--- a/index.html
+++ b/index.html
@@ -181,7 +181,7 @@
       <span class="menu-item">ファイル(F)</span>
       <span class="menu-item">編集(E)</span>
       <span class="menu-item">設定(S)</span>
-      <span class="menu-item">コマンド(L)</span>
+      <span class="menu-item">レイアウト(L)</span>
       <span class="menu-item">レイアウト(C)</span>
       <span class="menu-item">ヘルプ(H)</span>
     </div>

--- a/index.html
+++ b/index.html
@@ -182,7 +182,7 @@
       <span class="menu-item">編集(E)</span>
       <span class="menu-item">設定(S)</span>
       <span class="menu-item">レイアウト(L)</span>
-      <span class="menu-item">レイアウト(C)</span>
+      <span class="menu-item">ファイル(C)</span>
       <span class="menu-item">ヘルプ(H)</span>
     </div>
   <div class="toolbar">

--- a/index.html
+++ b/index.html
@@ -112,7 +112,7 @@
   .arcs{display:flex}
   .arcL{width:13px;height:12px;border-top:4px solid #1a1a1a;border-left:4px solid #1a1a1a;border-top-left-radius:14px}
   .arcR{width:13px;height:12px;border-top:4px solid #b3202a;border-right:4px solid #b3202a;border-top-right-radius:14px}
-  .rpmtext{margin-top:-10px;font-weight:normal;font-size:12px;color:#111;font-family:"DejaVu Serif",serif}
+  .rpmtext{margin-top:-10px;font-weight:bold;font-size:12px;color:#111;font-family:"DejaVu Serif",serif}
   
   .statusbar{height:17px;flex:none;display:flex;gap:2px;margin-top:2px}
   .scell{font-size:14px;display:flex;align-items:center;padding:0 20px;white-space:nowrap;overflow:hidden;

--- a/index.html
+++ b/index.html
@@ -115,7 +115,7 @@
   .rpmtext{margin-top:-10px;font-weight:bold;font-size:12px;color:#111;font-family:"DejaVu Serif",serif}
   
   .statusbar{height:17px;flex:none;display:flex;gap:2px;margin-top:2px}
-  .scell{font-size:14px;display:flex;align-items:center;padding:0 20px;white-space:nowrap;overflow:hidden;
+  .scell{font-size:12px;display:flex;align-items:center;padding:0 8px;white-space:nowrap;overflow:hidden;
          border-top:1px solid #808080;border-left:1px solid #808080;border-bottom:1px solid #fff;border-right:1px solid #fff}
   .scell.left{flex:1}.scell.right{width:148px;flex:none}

|---|

WHAT THE EXERCISE ASKS - The material above should be retyped in full, exactly as given.

RESPONSE BOX -
--- a/index.html
+++ b/index.html
@@ -181,7 +181,7 @@
       <span class="menu-item">ファイル(F)</span>
       <span class="menu-item">編集(E)</span>
       <span class="menu-item">設定(S)</span>
-      <span class="menu-item">コマンド(L)</span>
+      <span class="menu-item">レイアウト(L)</span>
       <span class="menu-item">レイアウト(C)</span>
       <span class="menu-item">ヘルプ(H)</span>
     </div>

--- a/index.html
+++ b/index.html
@@ -182,7 +182,7 @@
       <span class="menu-item">編集(E)</span>
       <span class="menu-item">設定(S)</span>
       <span class="menu-item">レイアウト(L)</span>
-      <span class="menu-item">レイアウト(C)</span>
+      <span class="menu-item">ファイル(C)</span>
       <span class="menu-item">ヘルプ(H)</span>
     </div>
   <div class="toolbar">

--- a/index.html
+++ b/index.html
@@ -112,7 +112,7 @@
   .arcs{display:flex}
   .arcL{width:13px;height:12px;border-top:4px solid #1a1a1a;border-left:4px solid #1a1a1a;border-top-left-radius:14px}
   .arcR{width:13px;height:12px;border-top:4px solid #b3202a;border-right:4px solid #b3202a;border-top-right-radius:14px}
-  .rpmtext{margin-top:-10px;font-weight:normal;font-size:12px;color:#111;font-family:"DejaVu Serif",serif}
+  .rpmtext{margin-top:-10px;font-weight:bold;font-size:12px;color:#111;font-family:"DejaVu Serif",serif}
   
   .statusbar{height:17px;flex:none;display:flex;gap:2px;margin-top:2px}
   .scell{font-size:14px;display:flex;align-items:center;padding:0 20px;white-space:nowrap;overflow:hidden;

--- a/index.html
+++ b/index.html
@@ -115,7 +115,7 @@
   .rpmtext{margin-top:-10px;font-weight:bold;font-size:12px;color:#111;font-family:"DejaVu Serif",serif}
   
   .statusbar{height:17px;flex:none;display:flex;gap:2px;margin-top:2px}
-  .scell{font-size:14px;display:flex;align-items:center;padding:0 20px;white-space:nowrap;overflow:hidden;
+  .scell{font-size:12px;display:flex;align-items:center;padding:0 8px;white-space:nowrap;overflow:hidden;
          border-top:1px solid #808080;border-left:1px solid #808080;border-bottom:1px solid #fff;border-right:1px solid #fff}
   .scell.left{flex:1}.scell.right{width:148px;flex:none}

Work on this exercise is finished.